Problem details: Reproduce exactly only the lines from the line that holds "dispositivi IoT con" to the line that holds "font-size: 15px ->", inclusive, in the listing below, and please leave out every picture.

Data under study:
= Beginning of Section =
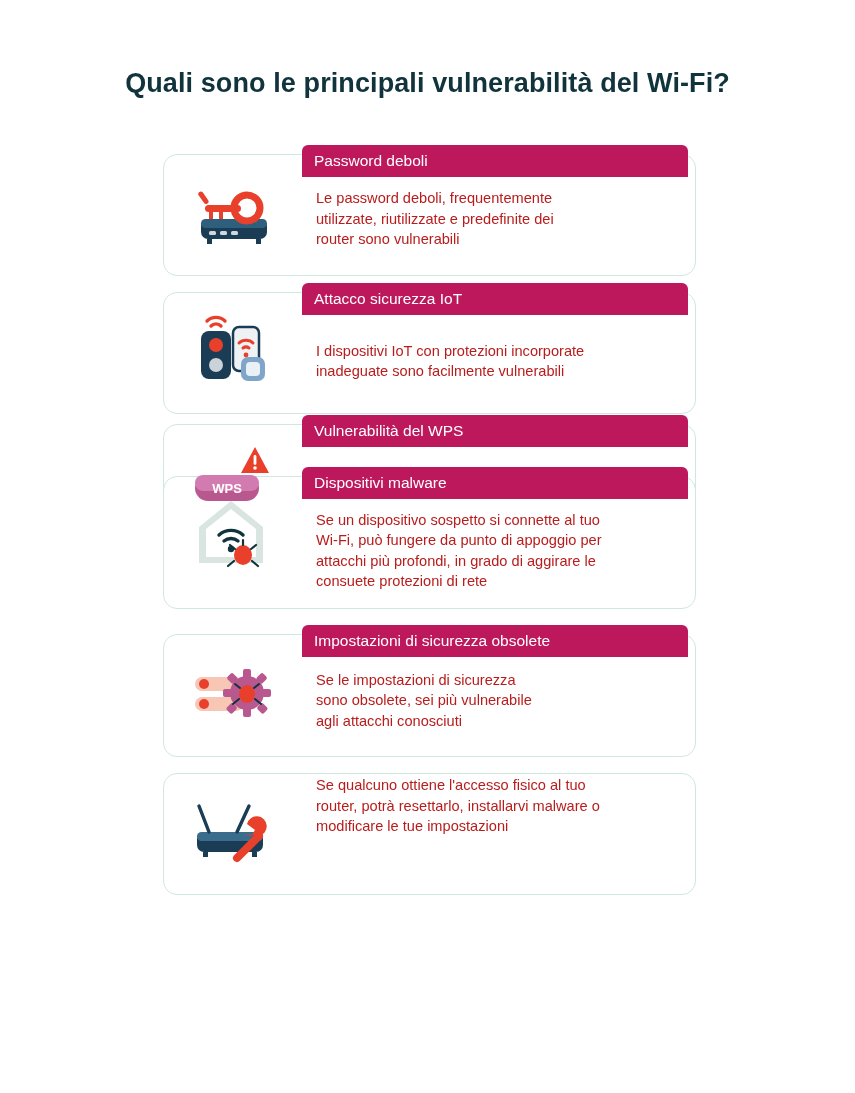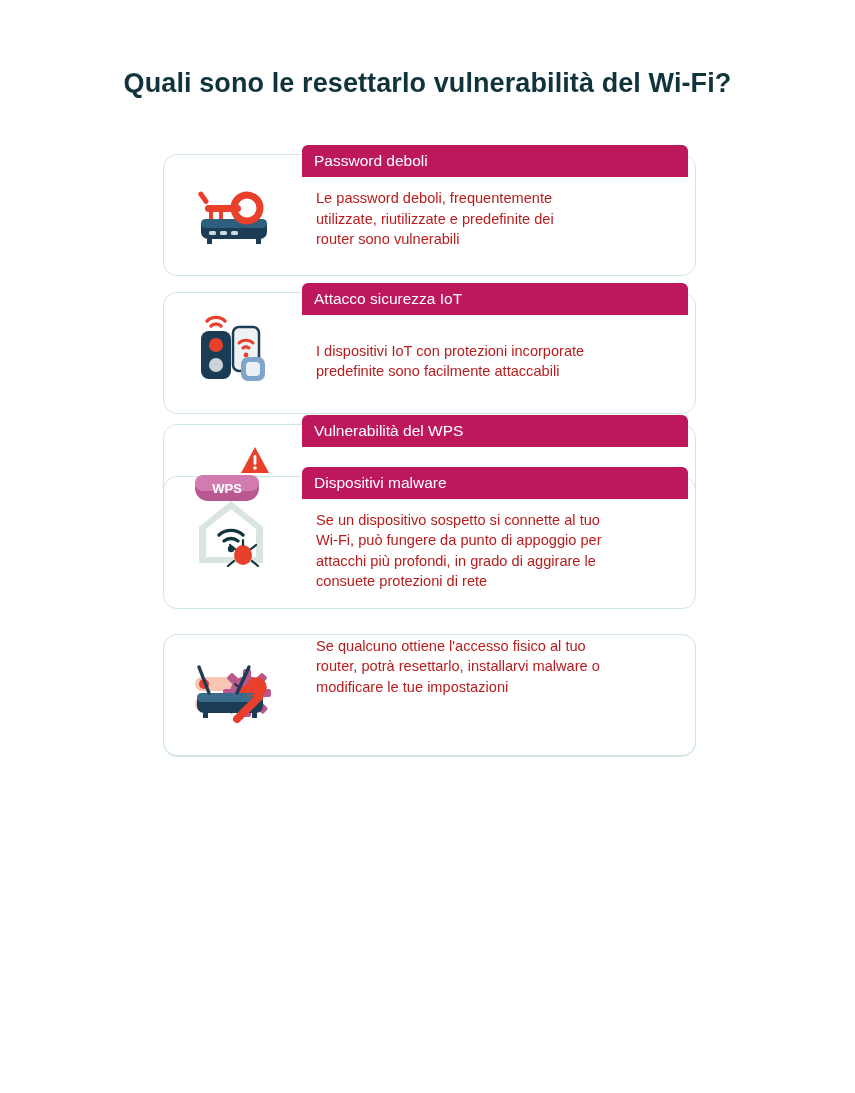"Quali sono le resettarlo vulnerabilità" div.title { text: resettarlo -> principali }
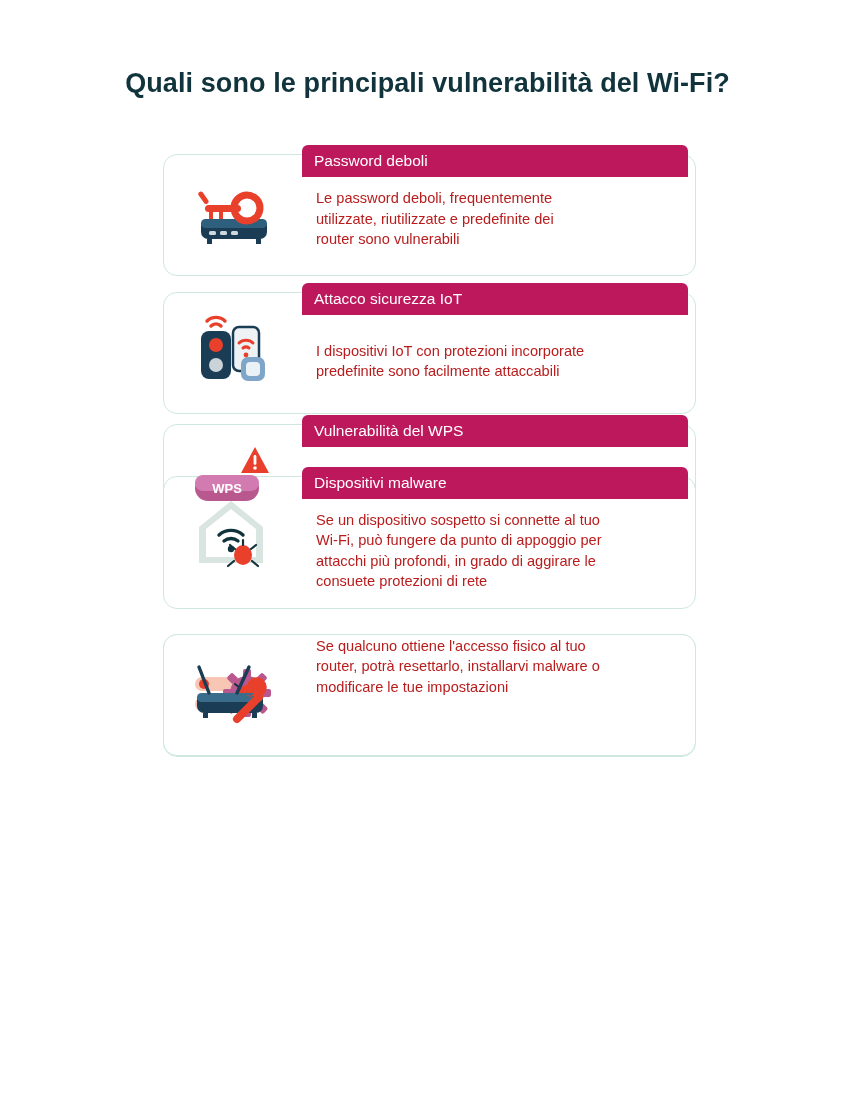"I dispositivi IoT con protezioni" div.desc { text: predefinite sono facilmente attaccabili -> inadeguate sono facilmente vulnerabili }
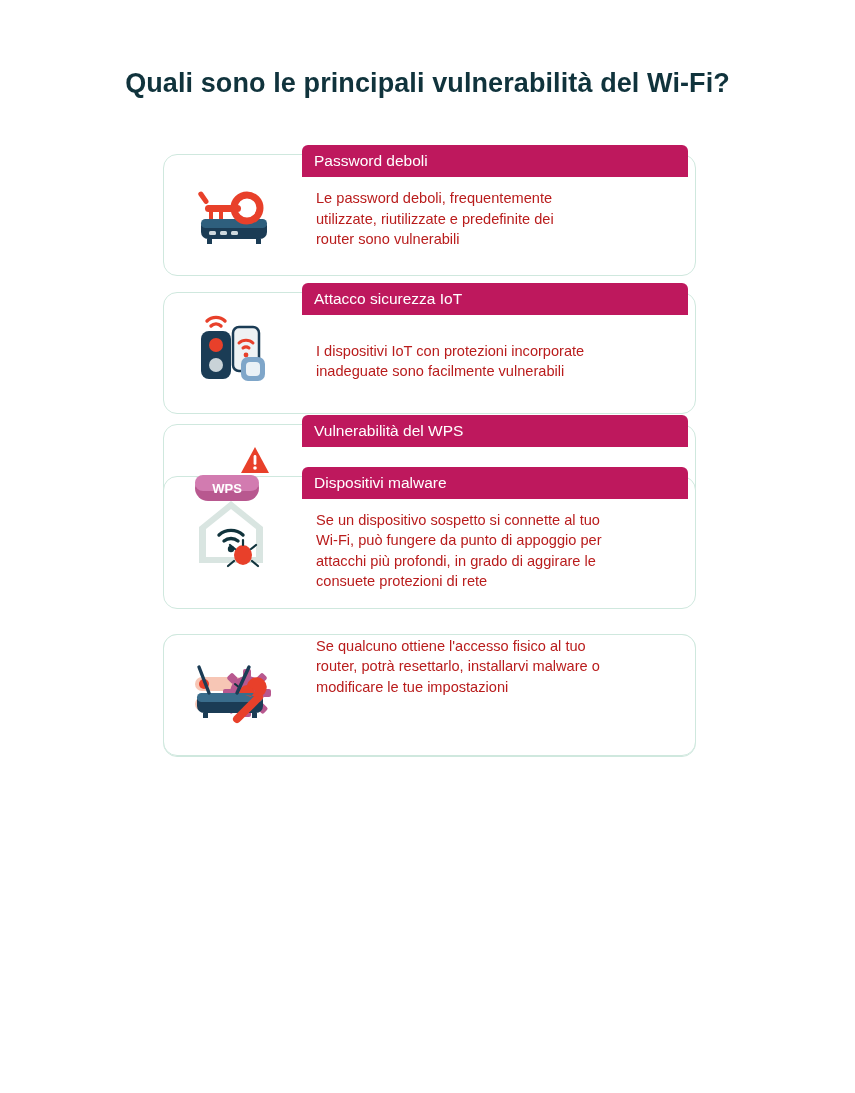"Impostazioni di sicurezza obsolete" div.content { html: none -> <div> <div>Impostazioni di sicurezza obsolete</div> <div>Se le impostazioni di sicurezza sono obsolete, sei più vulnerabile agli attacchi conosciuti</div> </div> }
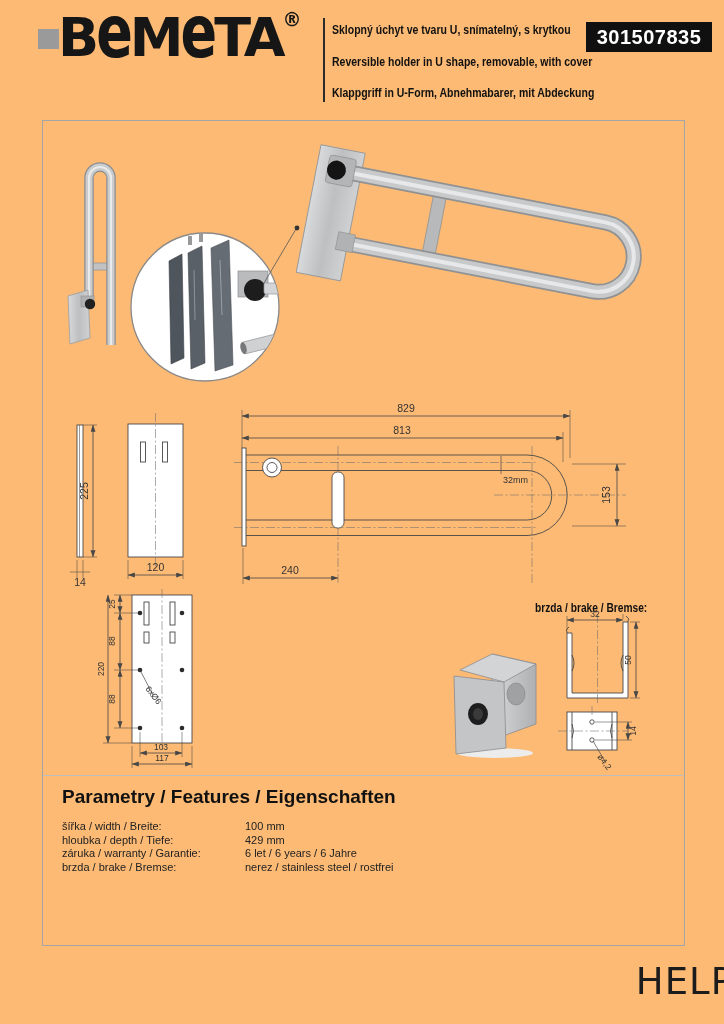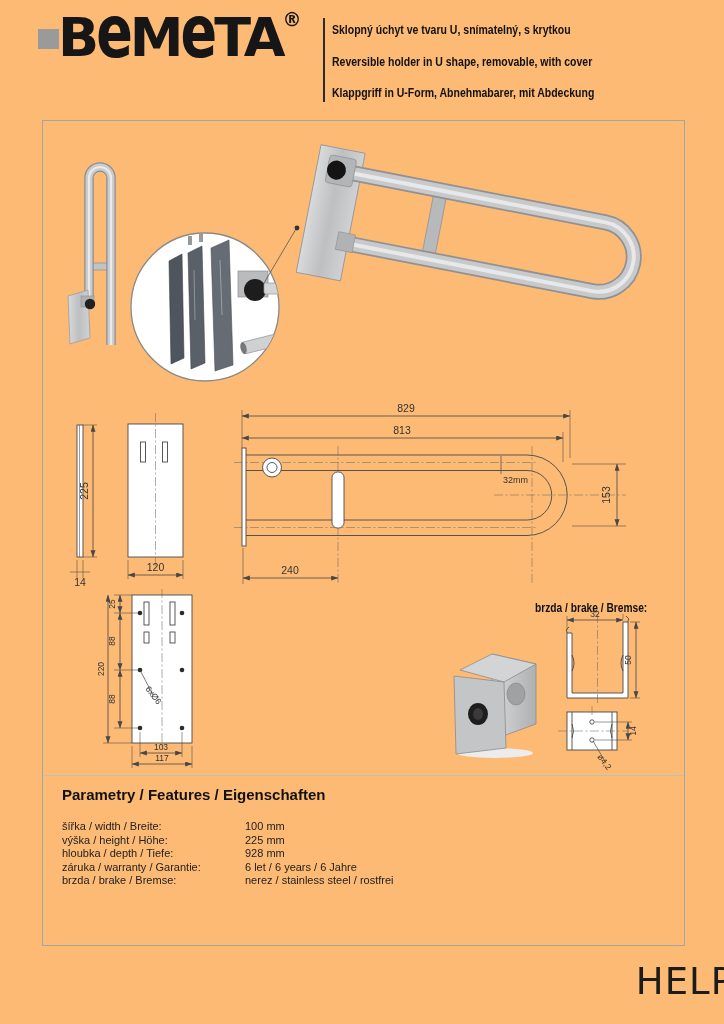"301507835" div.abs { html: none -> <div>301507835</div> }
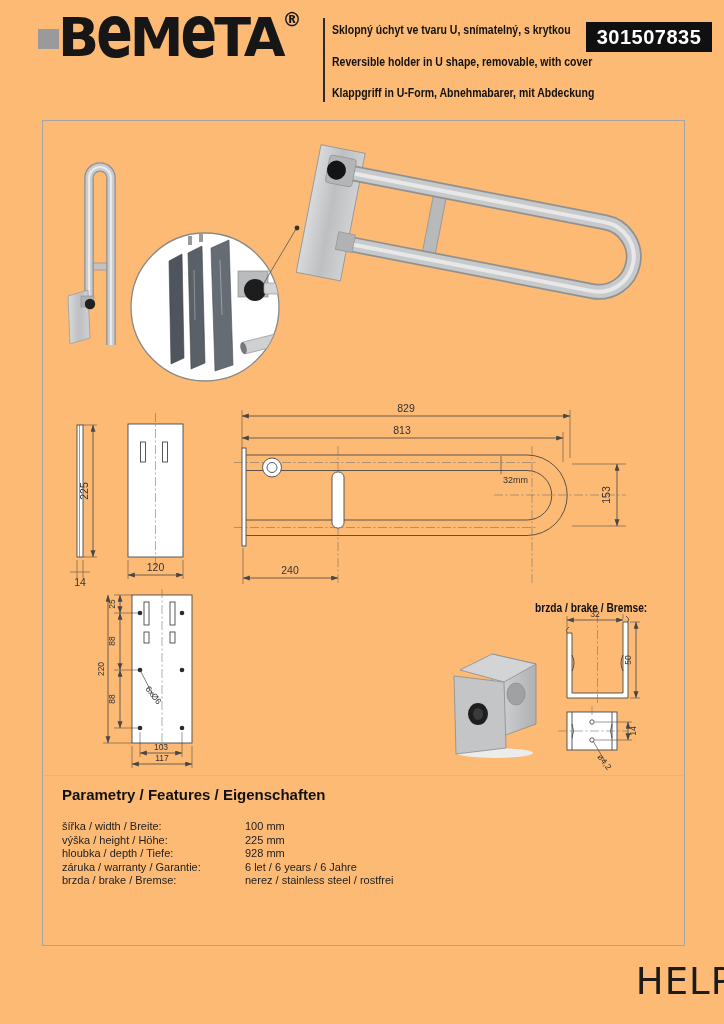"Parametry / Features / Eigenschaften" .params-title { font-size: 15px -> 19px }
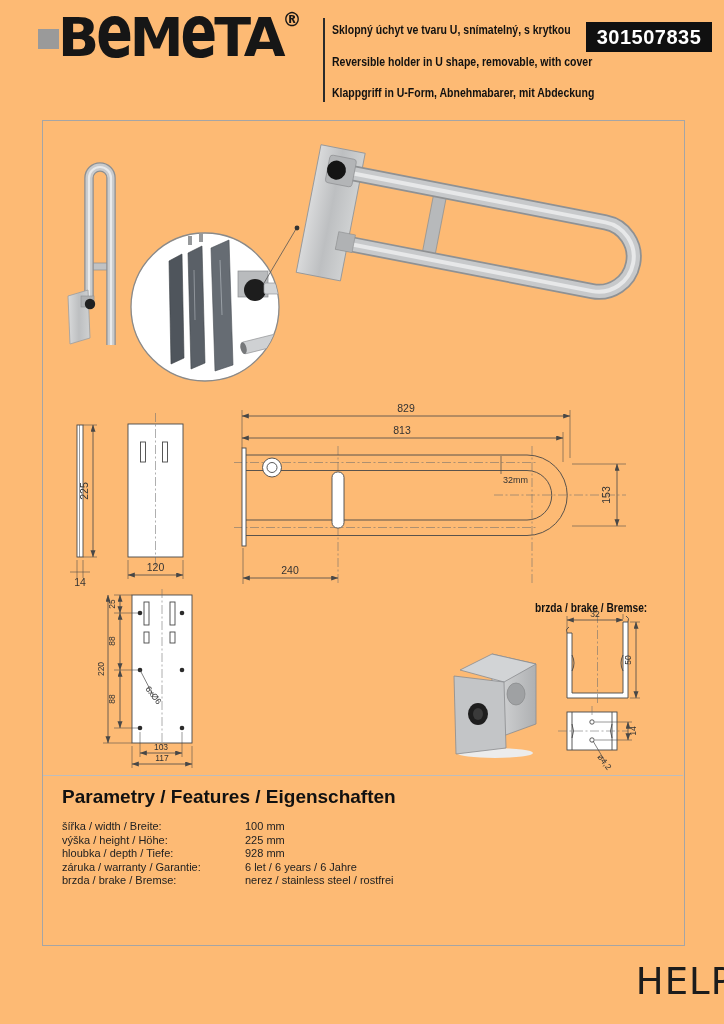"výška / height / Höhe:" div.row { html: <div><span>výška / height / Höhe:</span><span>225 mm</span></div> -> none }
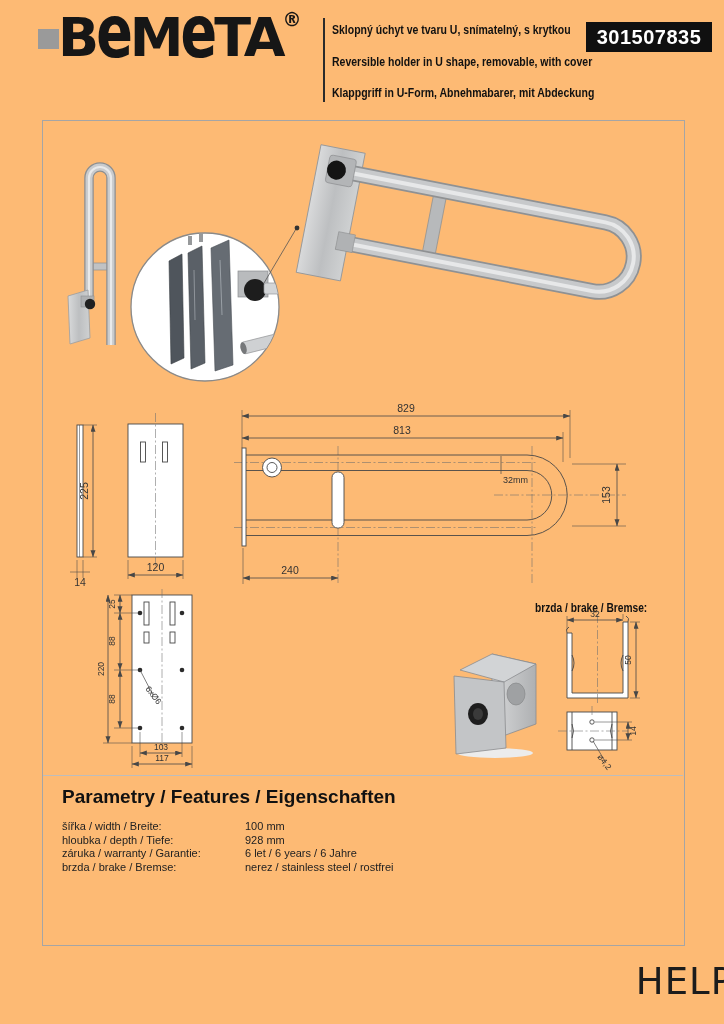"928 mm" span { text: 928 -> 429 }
= End of Section =
Response area:
"I dispositivi IoT con protezioni" div.desc { text: predefinite sono facilmente attaccabili -> inadeguate sono facilmente vulnerabili }
"Impostazioni di sicurezza obsolete" div.content { html: none -> <div> <div>Impostazioni di sicurezza obsolete</div> <div>Se le impostazioni di sicurezza sono obsolete, sei più vulnerabile agli attacchi conosciuti</div> </div> }
"301507835" div.abs { html: none -> <div>301507835</div> }
"Parametry / Features / Eigenschaften" .params-title { font-size: 15px -> 19px }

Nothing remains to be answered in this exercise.